Detecting Cortex Fragments During Bacterial Spore Germination

Published: June 25, 2016 doi: 10.3791/54146


Herein, we describe a colorimetric assay to detect the presence of reducing sugars during bacterial spore germination.


The process of endospore germination in Clostridium difficile, and other Clostridia, increasingly is being found to differ from the model spore-forming bacterium, Bacillus subtilis. Germination is triggered by small molecule germinants and occurs without the need for macromolecular synthesis. Though differences exist between the mechanisms of spore germination in species of Bacillus and Clostridium, a common requirement is the hydrolysis of the peptidoglycan-like cortex which allows the spore core to swell and rehydrate. After rehydration, metabolism can begin and this, eventually, leads to outgrowth of a vegetative cell. The detection of hydrolyzed cortex fragments during spore germination can be difficult and the modifications to the previously described assays can be confusing or difficult to reproduce. Thus, based on our recent report using this assay, we detail a step-by-step protocol for the colorimetric detection of cortex fragments during bacterial spore germination.

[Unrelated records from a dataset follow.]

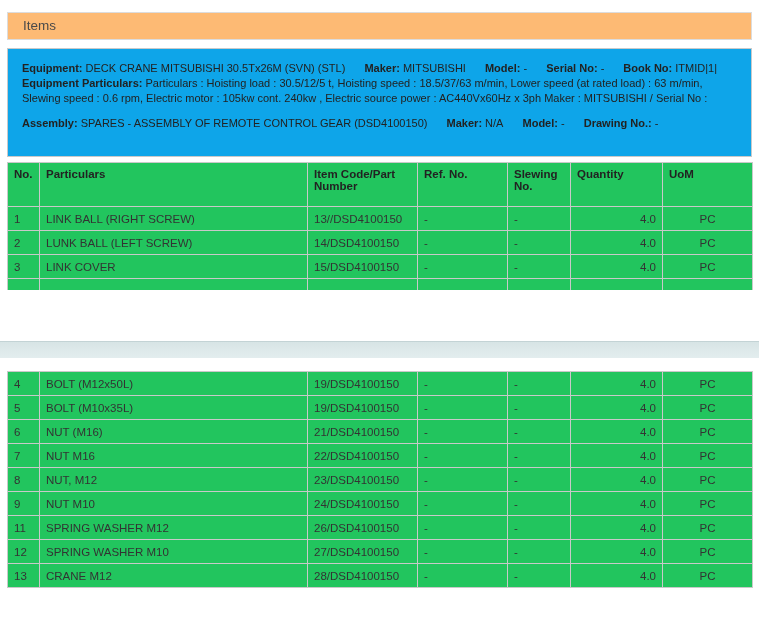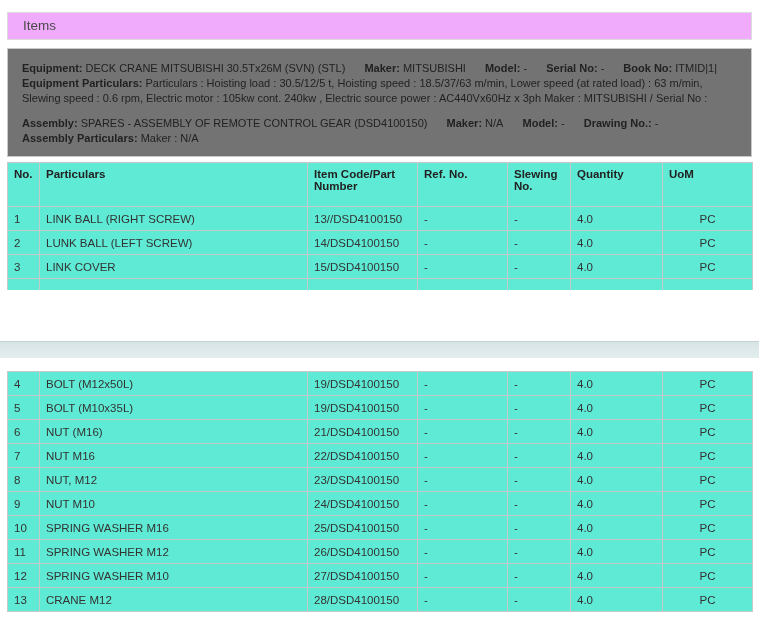"Items" .items-bar { background: #f0abfc -> #fdba74 }
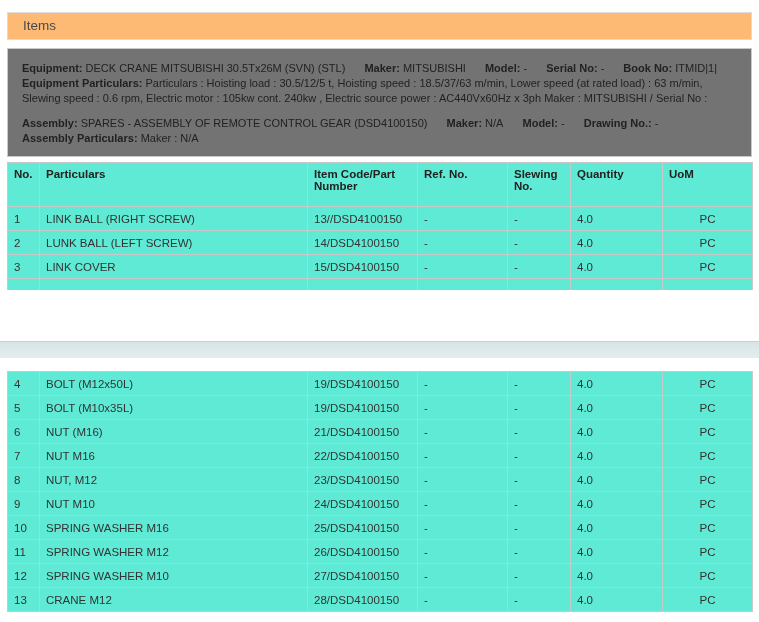"Equipment: DECK CRANE MITSUBISHI" .info-box { background: #737373 -> #0ea5e9 }
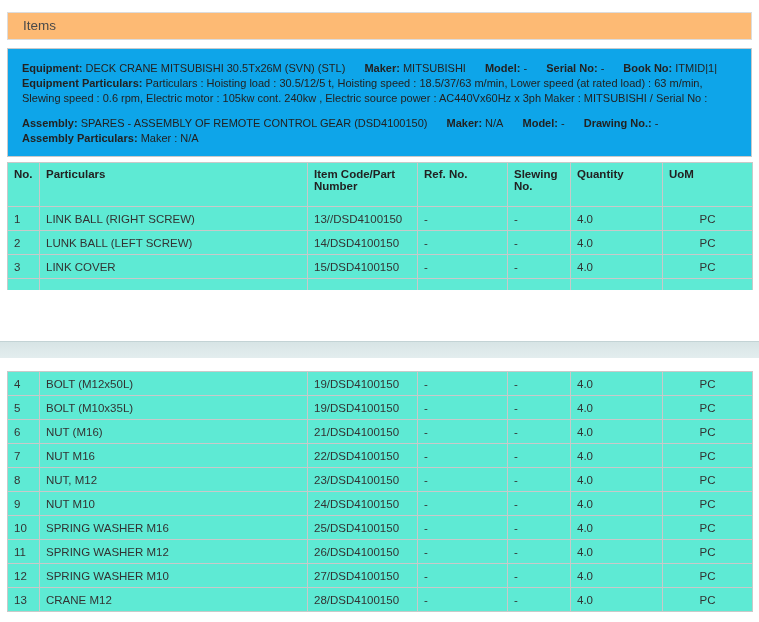"Assembly Particulars: Maker : N/A" div { html: <div> <span>Assembly Particulars:</span> <span>Maker : N/A</span> </div> -> none }
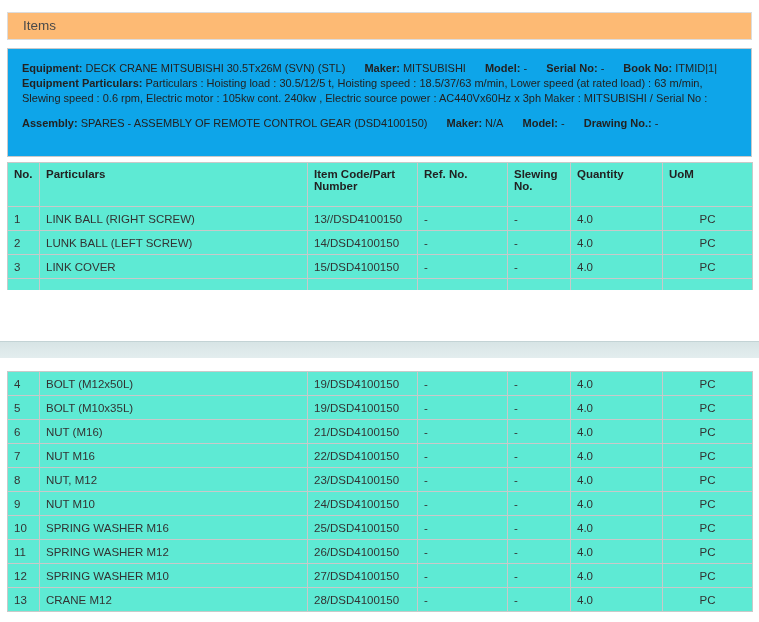"No." table.items { background: #5eead4 -> #22c55e }
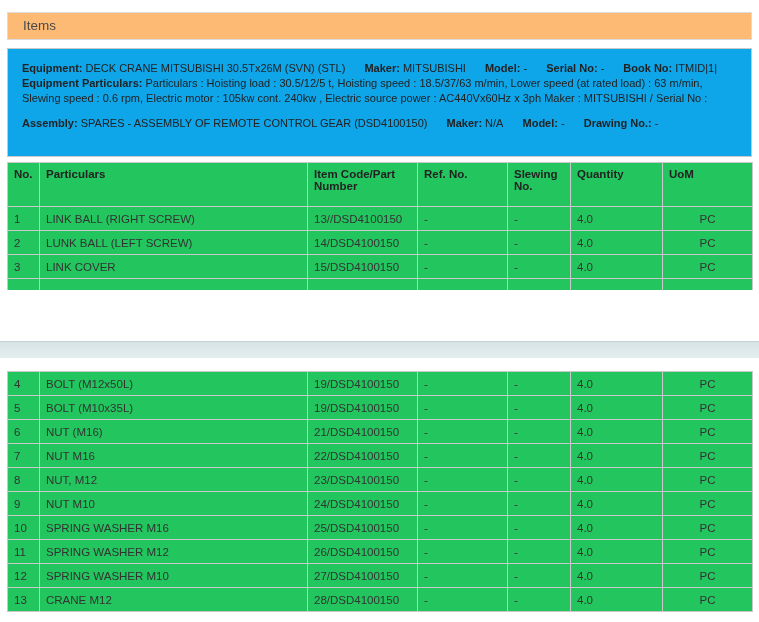"4.0" td.qty { text-align: none -> right }
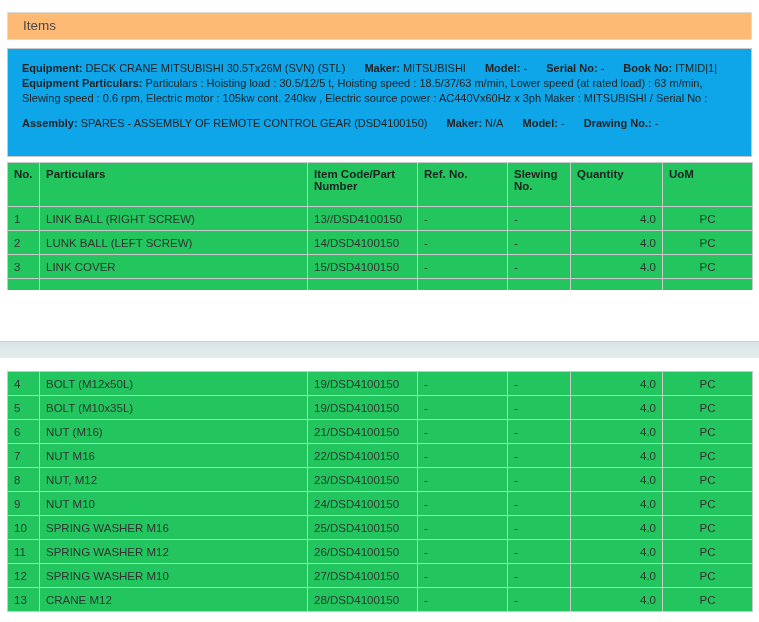"10" tr { html: <tr> <td>10</td> <td>SPRING WASHER M16</td> <td>25/DSD4100150</td> <td>-</td> <td>-</td> <td>4.0</td> <td>PC</td> </tr> -> none }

Endospores are metabolically dormant forms of bacteria that allow bacteria to persist in unfavorable environments. In many spore-forming bacteria, spore formation is induced by nutrient deprivation but this process can be controlled by changes to pH, exposure to oxygen or other stresses1. While in their metabolically dormant spore form, bacteria resist UV radiation, desiccation, higher temperatures, and freezing2. Most of the knowledge on the sporulation process comes from studies in the model organism, Bacillus subtilis. The sporulation process begins with DNA replication and the formation of an axial filament3,4. An asymmetric septum then divides the cell into two unequally sized compartments. The larger compartment, the mother cell, engulfs the smaller compartment, the forespore. Both the mother cell and forespore coordinate gene expression to mature the spore and the mother cell eventually lyses, releasing the dormant spore into the surrounding environment1.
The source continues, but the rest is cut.